### [Records contained in a dataset]
::::::

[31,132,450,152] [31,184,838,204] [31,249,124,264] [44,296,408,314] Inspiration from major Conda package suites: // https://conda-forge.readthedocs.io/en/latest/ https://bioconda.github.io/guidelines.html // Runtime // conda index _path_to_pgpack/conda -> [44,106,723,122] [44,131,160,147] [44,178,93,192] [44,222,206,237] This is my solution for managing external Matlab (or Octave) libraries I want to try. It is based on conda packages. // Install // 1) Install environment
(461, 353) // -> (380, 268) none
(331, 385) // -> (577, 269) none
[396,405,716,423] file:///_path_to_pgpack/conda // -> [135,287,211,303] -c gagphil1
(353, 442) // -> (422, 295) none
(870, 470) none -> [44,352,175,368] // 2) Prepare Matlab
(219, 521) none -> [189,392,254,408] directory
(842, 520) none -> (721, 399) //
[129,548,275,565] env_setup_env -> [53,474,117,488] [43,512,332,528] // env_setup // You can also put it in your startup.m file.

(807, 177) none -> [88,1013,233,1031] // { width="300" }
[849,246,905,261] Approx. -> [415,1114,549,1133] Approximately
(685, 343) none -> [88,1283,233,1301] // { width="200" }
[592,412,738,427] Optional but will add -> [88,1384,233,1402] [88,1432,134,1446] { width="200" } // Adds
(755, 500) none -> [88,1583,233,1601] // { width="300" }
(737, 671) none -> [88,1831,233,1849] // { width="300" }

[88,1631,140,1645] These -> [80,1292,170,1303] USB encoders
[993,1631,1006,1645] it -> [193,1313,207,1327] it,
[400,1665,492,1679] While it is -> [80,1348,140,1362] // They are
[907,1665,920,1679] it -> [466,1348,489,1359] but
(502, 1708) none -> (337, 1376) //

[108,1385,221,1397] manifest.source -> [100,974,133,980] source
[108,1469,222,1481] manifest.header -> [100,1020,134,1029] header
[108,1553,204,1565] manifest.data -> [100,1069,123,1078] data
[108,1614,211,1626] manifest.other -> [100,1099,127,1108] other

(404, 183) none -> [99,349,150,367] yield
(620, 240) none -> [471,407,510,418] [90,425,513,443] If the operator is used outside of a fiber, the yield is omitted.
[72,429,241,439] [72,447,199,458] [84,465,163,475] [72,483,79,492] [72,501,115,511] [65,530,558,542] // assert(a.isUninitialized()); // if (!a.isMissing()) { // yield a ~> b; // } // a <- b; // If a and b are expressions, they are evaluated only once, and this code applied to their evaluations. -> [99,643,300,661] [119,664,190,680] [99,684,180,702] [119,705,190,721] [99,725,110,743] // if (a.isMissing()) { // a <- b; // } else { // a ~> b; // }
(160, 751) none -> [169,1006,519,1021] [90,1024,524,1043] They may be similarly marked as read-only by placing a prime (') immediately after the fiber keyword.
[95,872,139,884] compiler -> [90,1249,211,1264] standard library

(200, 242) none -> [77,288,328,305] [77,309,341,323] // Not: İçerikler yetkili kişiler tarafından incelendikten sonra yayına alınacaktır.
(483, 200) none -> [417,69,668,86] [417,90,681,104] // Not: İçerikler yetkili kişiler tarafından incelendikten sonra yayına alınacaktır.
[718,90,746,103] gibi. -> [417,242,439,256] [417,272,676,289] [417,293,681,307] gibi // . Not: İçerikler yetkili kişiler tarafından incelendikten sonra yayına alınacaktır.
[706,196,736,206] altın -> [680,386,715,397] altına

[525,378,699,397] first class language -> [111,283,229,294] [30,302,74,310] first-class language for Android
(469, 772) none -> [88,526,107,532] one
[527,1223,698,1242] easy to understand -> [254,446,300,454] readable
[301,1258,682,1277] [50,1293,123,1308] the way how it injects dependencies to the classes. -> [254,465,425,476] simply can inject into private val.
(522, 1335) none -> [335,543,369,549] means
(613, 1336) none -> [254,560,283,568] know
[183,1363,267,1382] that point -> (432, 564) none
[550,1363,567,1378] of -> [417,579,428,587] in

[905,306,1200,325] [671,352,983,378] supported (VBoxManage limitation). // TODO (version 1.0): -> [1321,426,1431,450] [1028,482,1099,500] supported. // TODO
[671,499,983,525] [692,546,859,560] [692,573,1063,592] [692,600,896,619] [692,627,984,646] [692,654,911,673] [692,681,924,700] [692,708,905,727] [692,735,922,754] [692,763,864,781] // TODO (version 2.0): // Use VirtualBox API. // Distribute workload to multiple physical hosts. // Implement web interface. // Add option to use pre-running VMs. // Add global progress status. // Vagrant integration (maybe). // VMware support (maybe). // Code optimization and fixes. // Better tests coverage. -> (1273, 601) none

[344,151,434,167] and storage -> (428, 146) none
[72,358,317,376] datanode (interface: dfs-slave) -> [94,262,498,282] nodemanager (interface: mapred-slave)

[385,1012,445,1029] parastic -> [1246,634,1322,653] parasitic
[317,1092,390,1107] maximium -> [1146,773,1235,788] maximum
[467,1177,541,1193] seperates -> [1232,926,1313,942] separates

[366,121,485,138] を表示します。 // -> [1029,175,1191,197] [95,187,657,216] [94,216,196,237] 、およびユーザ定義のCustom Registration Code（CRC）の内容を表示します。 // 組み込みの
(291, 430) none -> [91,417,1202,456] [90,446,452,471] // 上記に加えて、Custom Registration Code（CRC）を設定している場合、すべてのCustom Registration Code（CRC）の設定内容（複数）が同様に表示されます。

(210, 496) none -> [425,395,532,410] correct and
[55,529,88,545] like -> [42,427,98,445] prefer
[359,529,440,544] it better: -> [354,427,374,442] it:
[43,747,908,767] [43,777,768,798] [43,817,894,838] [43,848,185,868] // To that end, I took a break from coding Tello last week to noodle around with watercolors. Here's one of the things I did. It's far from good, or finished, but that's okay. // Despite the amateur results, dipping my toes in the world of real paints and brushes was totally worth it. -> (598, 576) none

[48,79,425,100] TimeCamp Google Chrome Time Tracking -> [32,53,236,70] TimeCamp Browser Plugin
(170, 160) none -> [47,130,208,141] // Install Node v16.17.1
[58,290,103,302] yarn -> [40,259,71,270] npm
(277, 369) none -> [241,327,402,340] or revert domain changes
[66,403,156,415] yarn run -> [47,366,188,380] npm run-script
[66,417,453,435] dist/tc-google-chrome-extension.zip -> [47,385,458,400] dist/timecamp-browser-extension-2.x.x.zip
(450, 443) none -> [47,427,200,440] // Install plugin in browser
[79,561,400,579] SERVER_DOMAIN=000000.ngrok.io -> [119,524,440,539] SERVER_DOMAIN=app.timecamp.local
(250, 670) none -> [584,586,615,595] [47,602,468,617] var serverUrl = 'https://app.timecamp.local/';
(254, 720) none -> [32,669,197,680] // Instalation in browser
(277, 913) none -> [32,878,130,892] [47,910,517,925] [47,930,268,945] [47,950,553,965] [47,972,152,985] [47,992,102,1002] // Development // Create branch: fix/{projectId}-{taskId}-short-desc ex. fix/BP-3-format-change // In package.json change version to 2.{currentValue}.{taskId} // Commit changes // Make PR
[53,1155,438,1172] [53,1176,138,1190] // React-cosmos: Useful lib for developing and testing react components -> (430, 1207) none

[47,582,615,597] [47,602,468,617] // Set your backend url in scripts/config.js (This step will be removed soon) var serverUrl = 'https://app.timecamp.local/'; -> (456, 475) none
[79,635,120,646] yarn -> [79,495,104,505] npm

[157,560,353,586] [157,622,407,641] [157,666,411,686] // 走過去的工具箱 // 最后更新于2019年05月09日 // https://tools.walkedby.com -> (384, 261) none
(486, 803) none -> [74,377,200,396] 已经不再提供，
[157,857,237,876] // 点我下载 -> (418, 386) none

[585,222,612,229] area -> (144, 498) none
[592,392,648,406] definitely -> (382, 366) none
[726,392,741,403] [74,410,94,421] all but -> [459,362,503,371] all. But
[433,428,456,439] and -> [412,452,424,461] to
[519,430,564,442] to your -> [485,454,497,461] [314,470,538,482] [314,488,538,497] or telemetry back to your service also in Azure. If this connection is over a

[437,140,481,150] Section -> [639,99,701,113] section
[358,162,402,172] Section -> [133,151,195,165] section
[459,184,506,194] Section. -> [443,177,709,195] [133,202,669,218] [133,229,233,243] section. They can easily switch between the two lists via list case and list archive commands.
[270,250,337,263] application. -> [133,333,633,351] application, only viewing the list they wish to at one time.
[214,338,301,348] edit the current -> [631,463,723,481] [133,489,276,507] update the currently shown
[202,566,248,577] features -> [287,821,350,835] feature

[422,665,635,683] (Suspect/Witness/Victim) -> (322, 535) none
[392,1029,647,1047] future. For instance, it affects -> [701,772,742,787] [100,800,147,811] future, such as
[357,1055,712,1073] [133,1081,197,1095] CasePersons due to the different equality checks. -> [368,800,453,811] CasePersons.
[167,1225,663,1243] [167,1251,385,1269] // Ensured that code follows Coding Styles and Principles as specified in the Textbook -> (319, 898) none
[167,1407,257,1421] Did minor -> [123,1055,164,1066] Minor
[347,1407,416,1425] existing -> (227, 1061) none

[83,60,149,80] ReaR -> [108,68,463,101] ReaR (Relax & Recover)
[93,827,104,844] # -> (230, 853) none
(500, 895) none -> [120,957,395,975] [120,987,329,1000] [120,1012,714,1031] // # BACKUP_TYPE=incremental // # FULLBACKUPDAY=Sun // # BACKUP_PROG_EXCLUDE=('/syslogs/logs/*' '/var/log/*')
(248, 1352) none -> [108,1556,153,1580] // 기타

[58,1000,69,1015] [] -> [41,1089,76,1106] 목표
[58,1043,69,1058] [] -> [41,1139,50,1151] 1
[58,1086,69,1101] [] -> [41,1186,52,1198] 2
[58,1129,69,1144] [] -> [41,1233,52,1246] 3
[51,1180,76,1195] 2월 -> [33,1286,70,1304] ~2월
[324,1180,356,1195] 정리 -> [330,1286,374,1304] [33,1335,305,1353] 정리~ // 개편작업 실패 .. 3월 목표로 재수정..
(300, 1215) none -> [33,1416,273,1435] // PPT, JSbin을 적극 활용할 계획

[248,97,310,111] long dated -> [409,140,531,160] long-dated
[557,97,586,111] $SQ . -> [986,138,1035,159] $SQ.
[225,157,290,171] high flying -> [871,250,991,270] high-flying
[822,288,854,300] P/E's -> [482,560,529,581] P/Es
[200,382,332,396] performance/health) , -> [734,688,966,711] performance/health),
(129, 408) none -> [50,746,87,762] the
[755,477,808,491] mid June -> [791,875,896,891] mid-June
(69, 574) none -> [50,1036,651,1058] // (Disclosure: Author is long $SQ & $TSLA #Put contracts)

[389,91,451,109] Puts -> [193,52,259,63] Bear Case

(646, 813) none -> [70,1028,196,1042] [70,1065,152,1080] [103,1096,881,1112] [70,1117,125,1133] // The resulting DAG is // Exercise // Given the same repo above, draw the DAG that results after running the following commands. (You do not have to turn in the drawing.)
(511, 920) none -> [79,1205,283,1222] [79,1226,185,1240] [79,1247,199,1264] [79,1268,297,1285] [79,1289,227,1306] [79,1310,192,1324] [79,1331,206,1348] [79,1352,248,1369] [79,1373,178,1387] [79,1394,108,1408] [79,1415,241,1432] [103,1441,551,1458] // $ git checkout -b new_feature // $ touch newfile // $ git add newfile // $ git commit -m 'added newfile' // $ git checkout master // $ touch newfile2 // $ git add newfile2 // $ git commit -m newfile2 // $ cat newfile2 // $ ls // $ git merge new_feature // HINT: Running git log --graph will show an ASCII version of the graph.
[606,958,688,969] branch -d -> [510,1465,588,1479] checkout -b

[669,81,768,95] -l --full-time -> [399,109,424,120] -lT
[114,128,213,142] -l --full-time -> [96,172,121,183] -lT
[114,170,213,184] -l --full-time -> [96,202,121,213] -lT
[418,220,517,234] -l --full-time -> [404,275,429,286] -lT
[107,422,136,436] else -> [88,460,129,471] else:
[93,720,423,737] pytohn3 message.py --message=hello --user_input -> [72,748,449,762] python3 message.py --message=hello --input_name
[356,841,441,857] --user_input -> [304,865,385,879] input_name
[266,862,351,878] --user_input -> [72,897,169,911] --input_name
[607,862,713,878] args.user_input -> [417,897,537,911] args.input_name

::::::

### [Required work]
Tally up how many lines in the records contain the string "list". Answer with that figure only.

### [Exercise answer]
2